L'organizzazione IT di Cisco ha segmentato i workload tra cloud privato e pubblico in base alla sensibilità dei dati. Il training di modelli su larga scala e il fine-tuning richiedono controllo rigoroso su dati clienti e telemetria, quindi vengono eseguiti in ambienti privati sicuri, mentre orchestrazione e servizi non sensibili risiedono nel cloud pubblico. Questa architettura ibrida ha migliorato la conformità normativa, ridotto la latenza dell'inferenza e generato risparmi misurabili sui costi cloud.
Nel settore assicurativo, World Insurance Associates interpreta il cloud smart attraverso l'adozione di framework FinOps. Il CIO Michael Corrigan descrive un approccio basato su ottimizzazione e standardizzazione delle configurazioni di macchine virtuali, dimensionamento accurato di storage e computing, e spegnimento automatico delle istanze durante i periodi di basso utilizzo. L'azienda negozia diversi livelli di commitment con i fornitori cloud, dalla capacità on-demand alle istanze riservate, ottenendo sconti significativi grazie a previsioni accurate del consumo.
Per i workload AI, World Insurance Associates adotta un approccio a più livelli: query semplici vengono indirizzate verso modelli linguistici di piccole dimensioni (SLM) meno costosi, mentre solo le richieste complesse accedono a large language model più dispendiosi. Questo routing intelligente consente di gestire i costi in base alla complessità effettiva del processo, mantenendo alta la soddisfazione degli utenti.

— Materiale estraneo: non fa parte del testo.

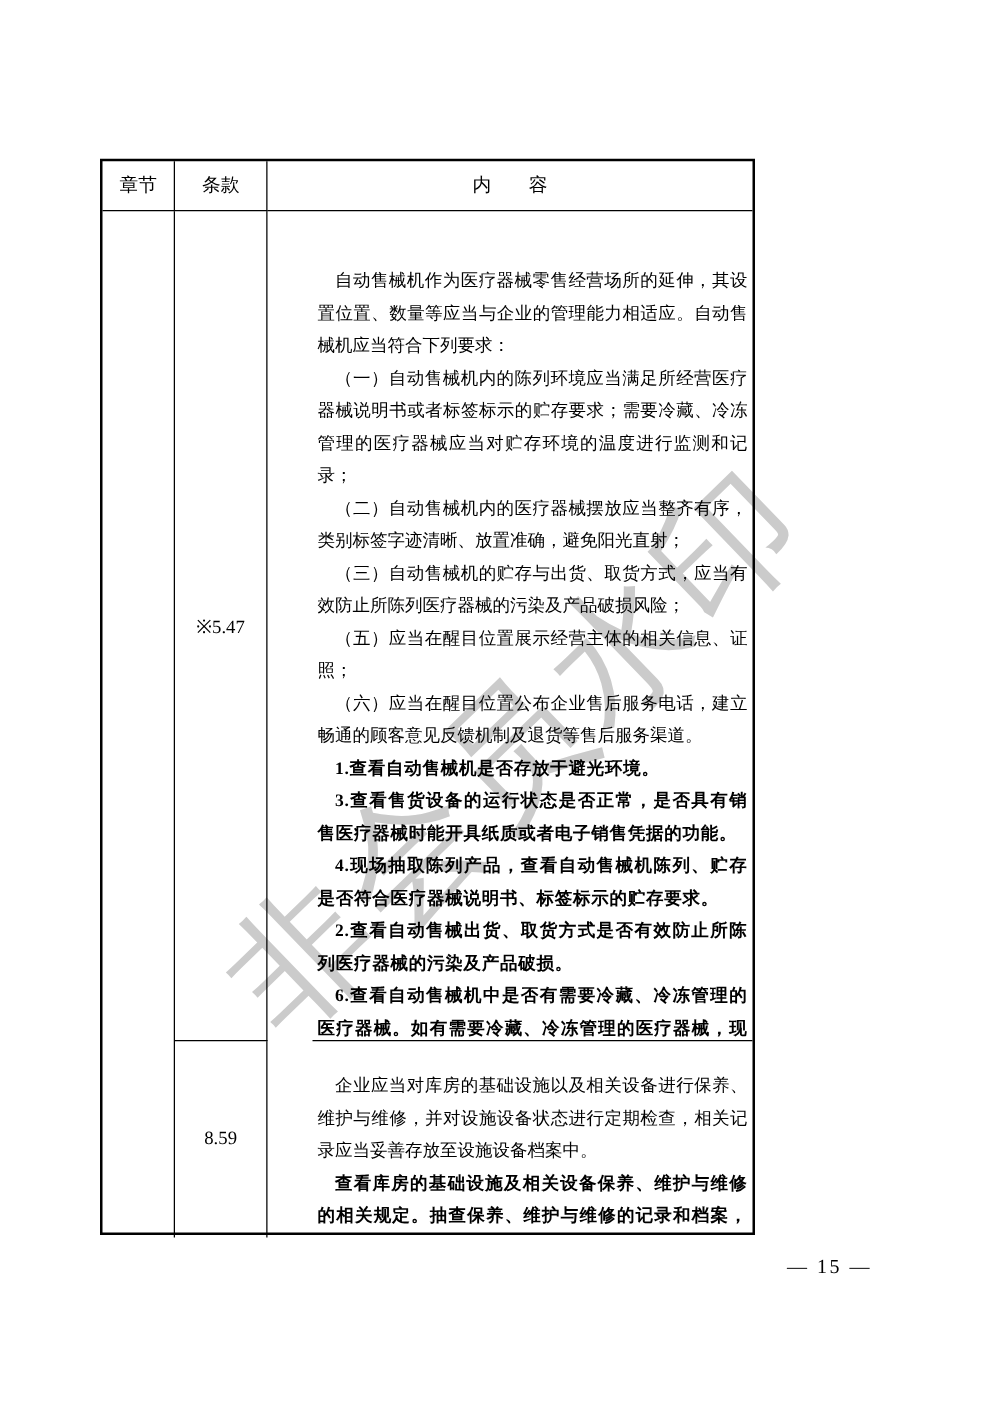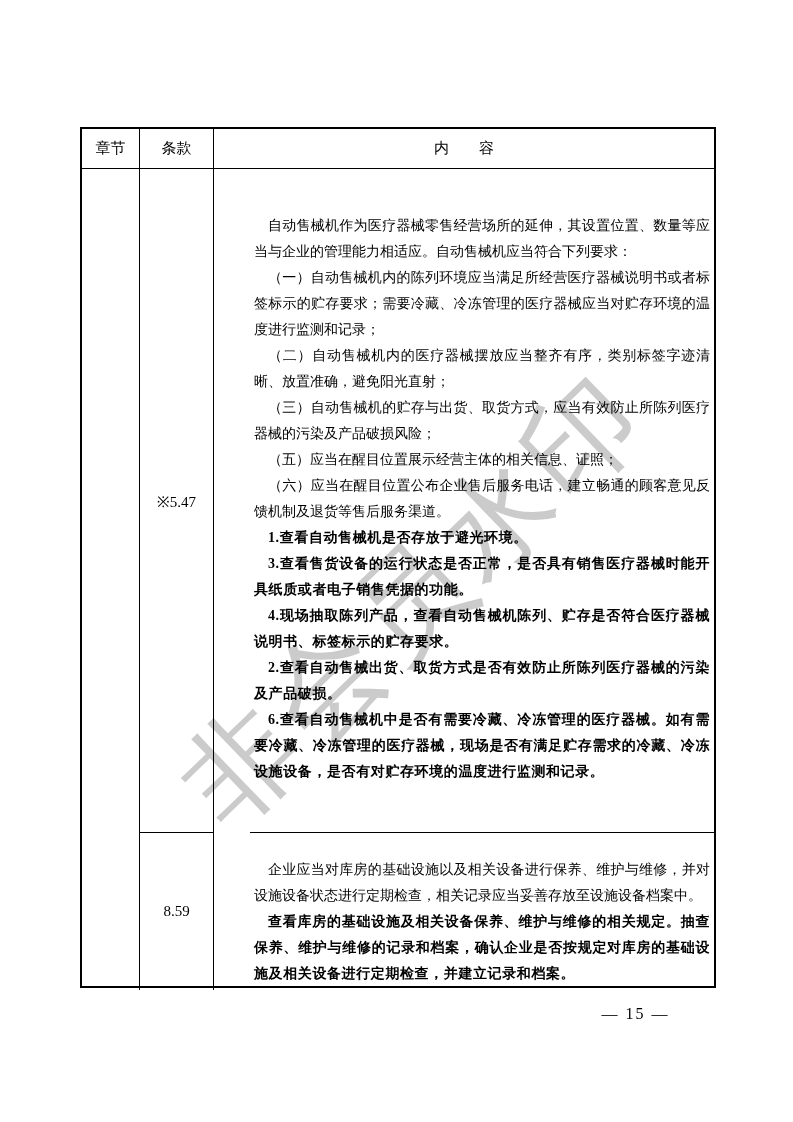--- a/index.html
+++ b/index.html
@@ -28,7 +28,7 @@
     user-select:none;
   }
   .doc-table{
-    position:absolute;left:80px;top:127px;width:636px;height:861px;
+    position:absolute;left:80px;top:127px;width:524px;height:861px;
     display:grid;
     grid-template-columns:58px 74px 1fr;
     grid-template-rows:40px 664px 157px;

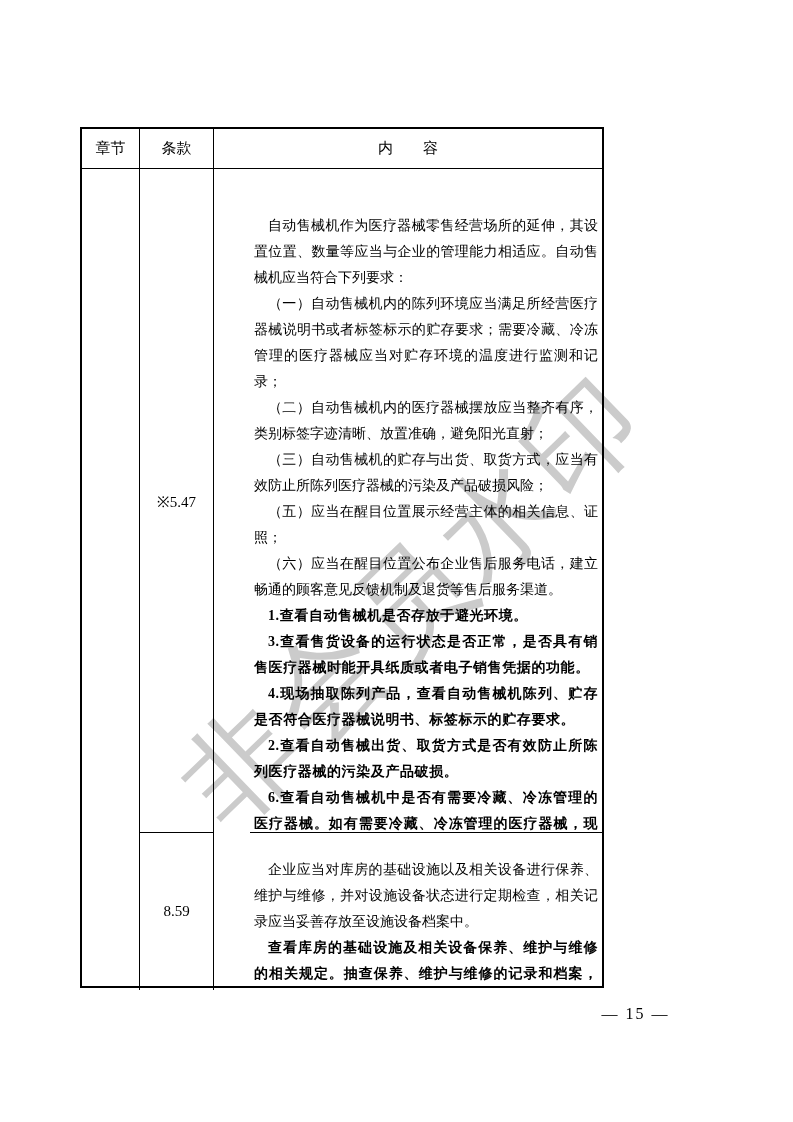--- a/index.html
+++ b/index.html
@@ -75,7 +75,7 @@
   }
   .page-number{
     position:absolute;
-    left:578px;top:1005px;width:115px;
+    left:606px;top:1005px;width:115px;
     text-align:center;
     font-size:16px;
     letter-spacing:2px;

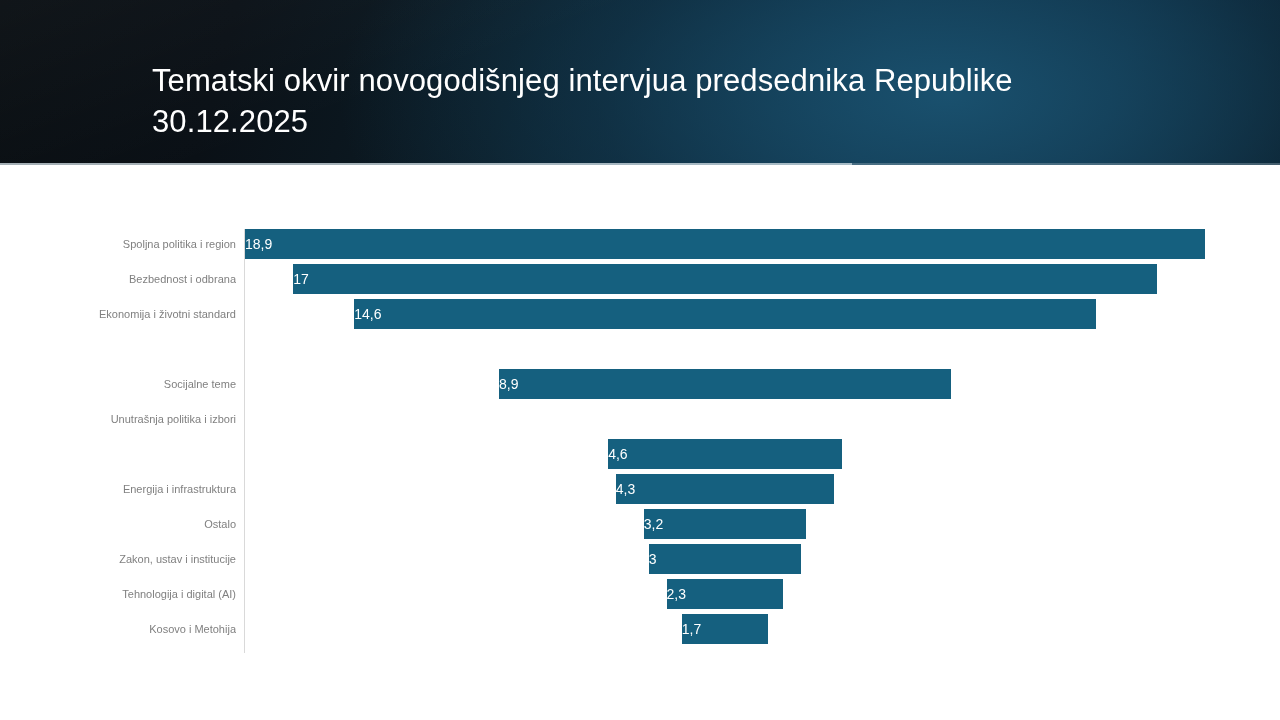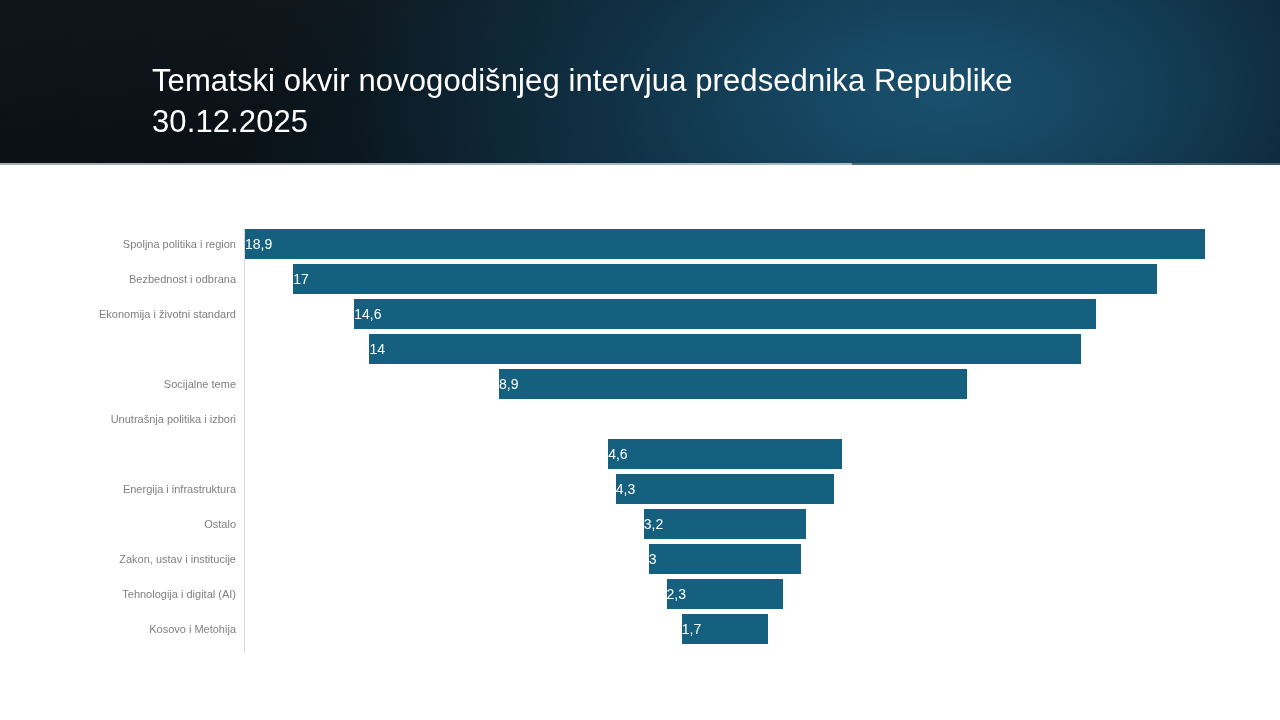--- a/index.html
+++ b/index.html
@@ -179,11 +179,6 @@
           </div>
         </div>
         <div class="row">
-          <div class="bar-track">
-            <div class="bar" style="width: 711.111px; left: 124.444px; background: rgb(21, 96, 127);">
-              <div class="bar-value">14</div>
-            </div>
-          </div>
         </div>
         <div class="row">
           <div class="cat-label">Socijalne teme</div>

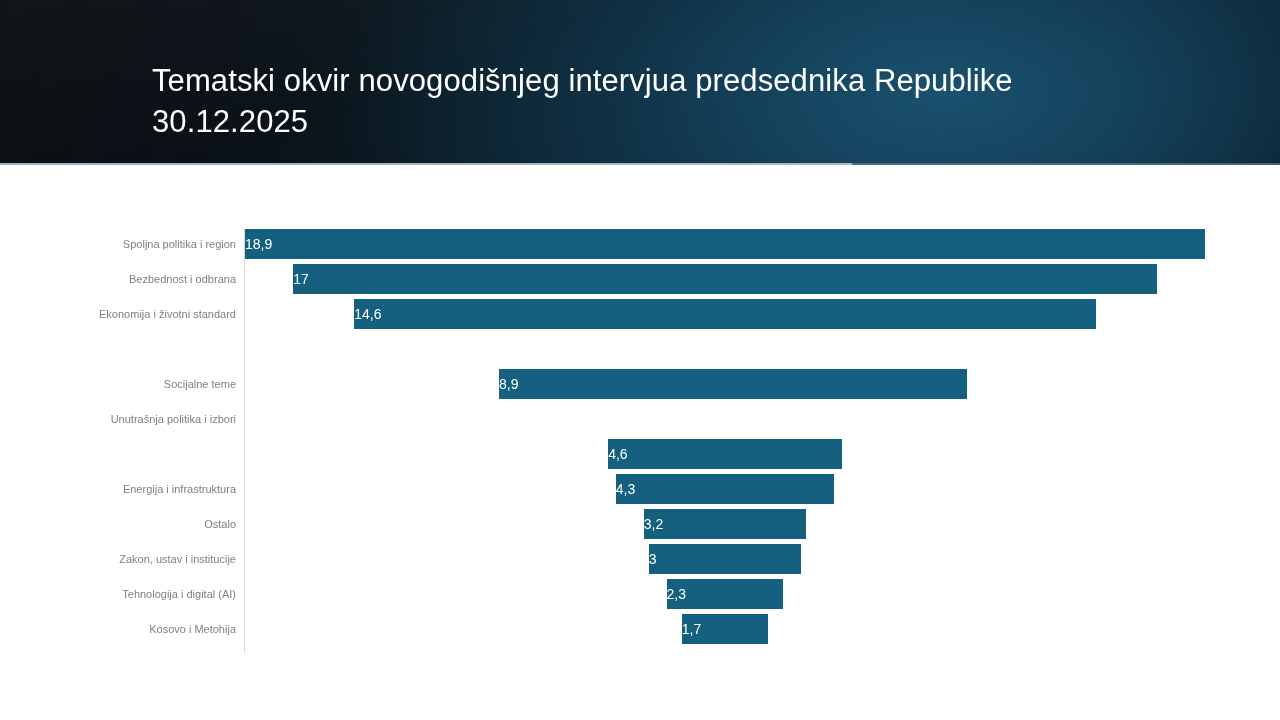--- a/index.html
+++ b/index.html
@@ -183,7 +183,7 @@
         <div class="row">
           <div class="cat-label">Socijalne teme</div>
           <div class="bar-track">
-            <div class="bar" style="width: 452.063px; left: 253.968px; background: rgb(21, 96, 127); padding-left: 16px;">
+            <div class="bar" style="width: 452.063px; left: 253.968px; background: rgb(21, 96, 127);">
               <div class="bar-value">8,9</div>
             </div>
           </div>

La questione rimane quanto le organizzazioni siano disposte ad ammettere pubblicamente questa inversione di rotta. McElroy stima che solo il 10% delle aziende riconosca apertamente di essere passato a una strategia cloud smart, una percentuale che definisce significativa pur sembrando contenuta. Il problema, aggiunge, è che molte organizzazioni percepiscono istintivamente che i costi cloud sono eccessivi, ma senza una quantificazione precisa dei potenziali risparmi, i CFO esitano ad approvare operazioni rischiose di cloud repatriation.
Lucetti di Procter & Gamble definisce la strategia cloud dell'azienda un "framework vivente", destinato a evolversi continuamente per sfruttare le capacità cloud appropriate e collegare AI e funzionalità basate su agenti al valore di business.
L'obiettivo dichiarato è mantenere l'agilità in un panorama digitale in rapida evoluzione, allineando le decisioni tecnologiche ai risultati aziendali. La sfida per i CIO diventa quindi quella di bilanciare continuamente innovazione e pragmatismo economico, in un contesto dove la tecnologia cloud non rappresenta più una destinazione definitiva ma un percorso in continua ridefinizione, e dove la capacità di orchestrare intelligentemente ambienti eterogenei potrebbe determinare il vantaggio competitivo del prossimo decennio.